I posted earlier about my need to res down 60000 x 6000 images to 6000 x 6000. I was thinking about using Pixel Bender, but I came up with a workaround that does most of what I’d do in Pixel Bender, needs no programming, and works in all versions of Photoshop. They key idea is to use the bilinear interpolation capabilities of the Photoshop resize tool to do averaging, and to use repeated applications of that tool.

Rather than perform a one-dimensional averaging function explicitly as I was planning to do in Pixel Bender, I do a set of resizes, all with bilinear interpolation: first to 45562 x 6000, then to 30375 x 6000, then to 20250 x 6000, then to 13500 x 6000, then to 9000 x 6000, then to 6000 x 6000. I recorded a Photoshop action to speed things up and minimize mistakes.

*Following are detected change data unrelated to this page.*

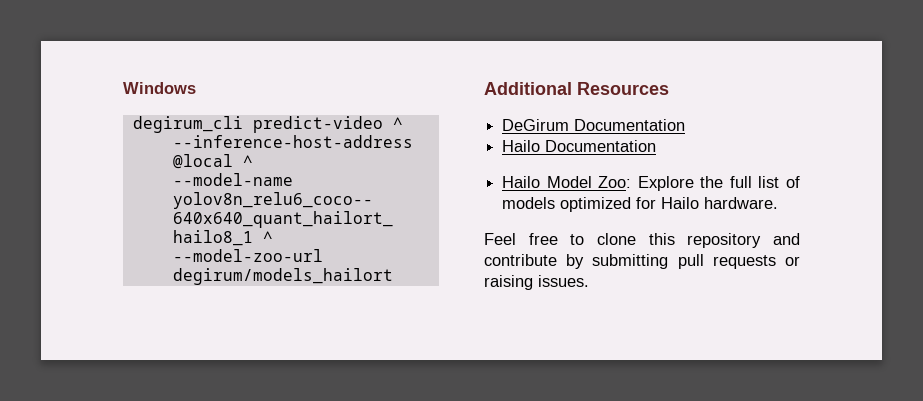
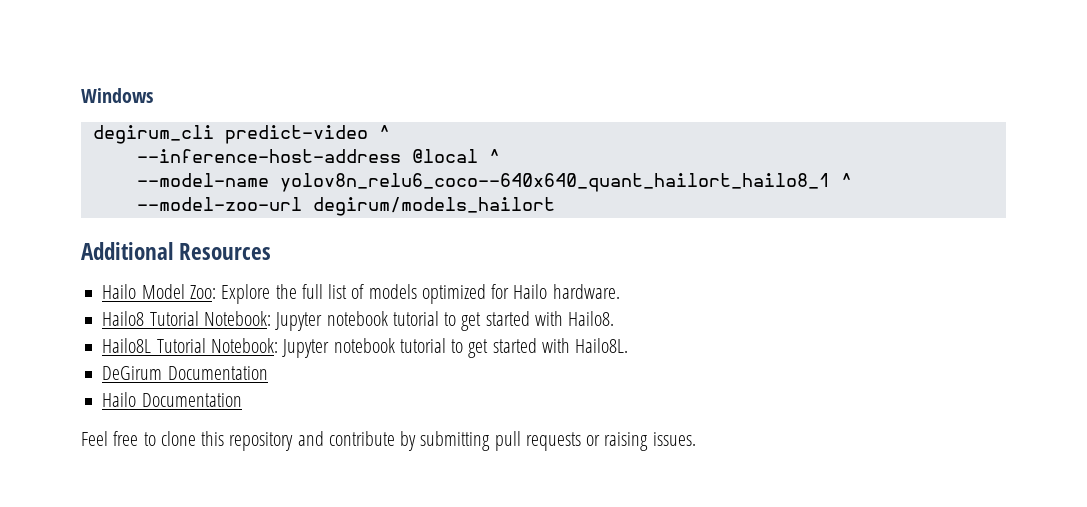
- DeGirum Documentation
- Hailo Documentation
+ Hailo8 Tutorial Notebook: Jupyter notebook tutorial to get started with Hailo8.
+ Hailo8L Tutorial Notebook: Jupyter notebook tutorial to get started with Hailo8L.
+ DeGirum Documentation
+ Hailo Documentation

Where do those weird numbers come from? Resizing down to 2/3 of the previous horizontal dimension gives me an image populated in equal parts with values from the original image and averages (thanks to the linear interpolation) of adjacent pixels. Repeating the operation spreads out the averaging.

Maybe the best way to visualize it is to look at an example:

1 | 2 | 3 | 4 | 5 | 6 | 7 | 8 | 9 | 10 | 11 | 12 | 13 | 14 |

1 | 2.5 | 4 | 5.5 | 8 | 9.5 | 11 | 12.5 | 14 | |||||

1 | 3.25 | 5.5 | 8.75 | 11 | 13.25 | ||||||||

1 | 4.375 | 8.75 | 12.125 | ||||||||||

1 | 6.5625 | 12.125 |

Using linear interpolation also means that there is no averaging in the vertical direction.

Now, with the averaging done better, I’m seeing signal to noise ratios improve by more than a factor of three. Theory says the improvement should be the square root of ten.